Warum haben Motoren mit variabler Frequenz Käfigläufer?

Der gewickelte RotorMotorhat einen Widerstand, der in Reihe mit dem Rotor geschaltet ist, sodass der Motor ein ausreichend großes Anlaufdrehmoment und einen sehr kleinen Anlaufstrom hat (das Vielfache des Anlaufstroms ist ungefähr gleich dem Vielfachen des Anlaufdrehmoments) und auch eine Drehzahlregelung im kleinen Bereich ermöglicht.
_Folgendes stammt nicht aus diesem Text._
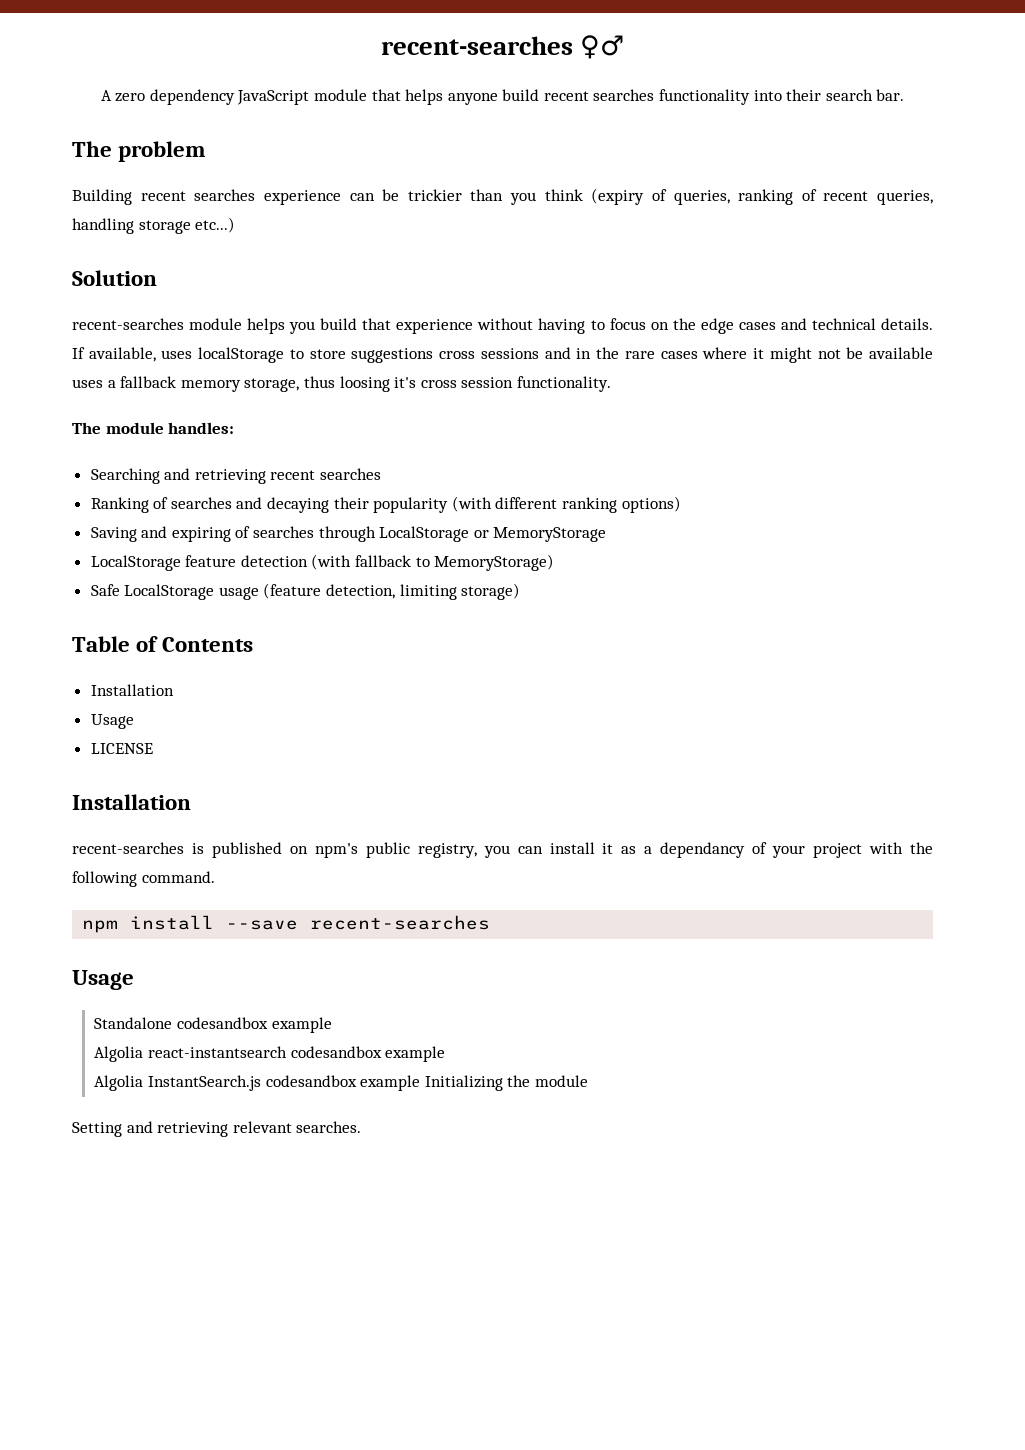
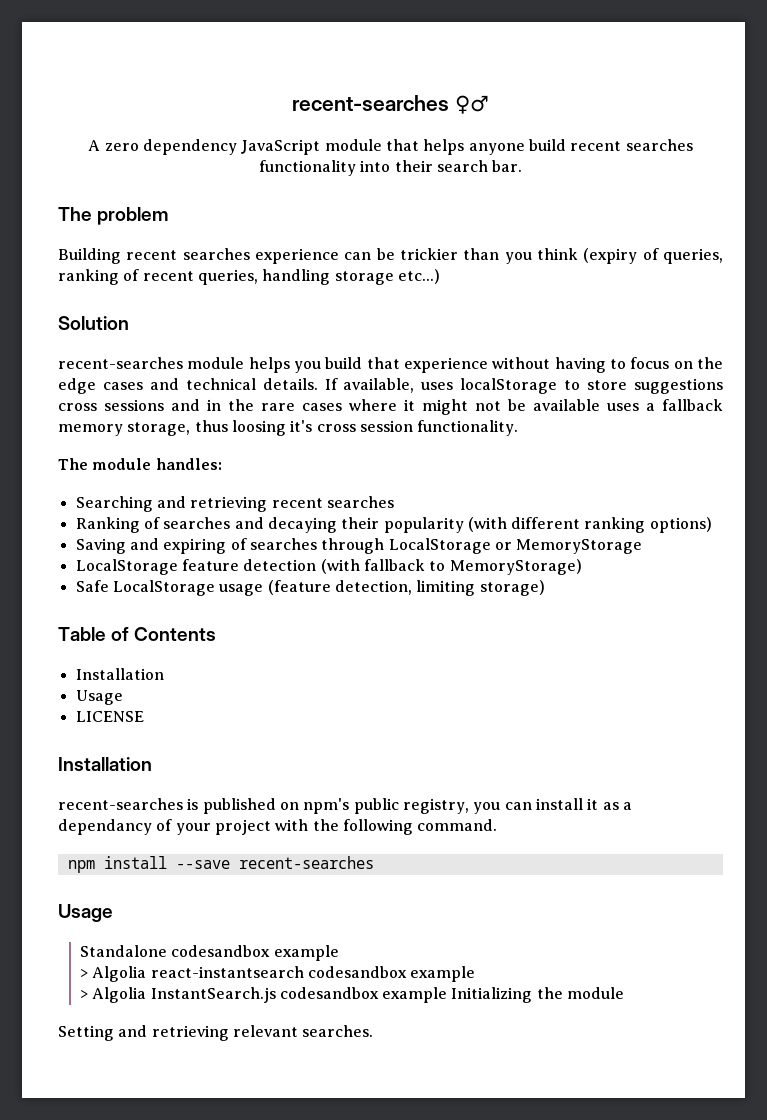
(332, 1025) none -> [79,969,88,978] >
(446, 1054) none -> [79,990,88,999] >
Frequenzumrichter ermöglichen durch Frequenzänderung einen sanften Anlauf und eine Drehzahlregelung. Theoretisch lässt sich die Drehzahl stufenlos von 0 bis unendlich einstellen. In der Praxis hängt die niedrige Drehzahl jedoch von den Niederfrequenzeigenschaften des Motors ab, während die hohe Drehzahl durch die Lagerdrehzahlbegrenzung eingeschränkt wird. Der sichere Betriebsbereich erstreckt sich von 0 bis zur Nenndrehzahl, wobei das Drehmoment maximal dem Nenndrehmoment entspricht, und von der Nenndrehzahl bis zur maximalen Drehzahl, wobei die Nennleistung maximal dem Nenndrehmoment entspricht. Daher weist der Frequenzumrichter von 0 bis zur Nenndrehzahl ein konstantes Drehmoment und darüber hinaus eine konstante Leistungsregelung auf.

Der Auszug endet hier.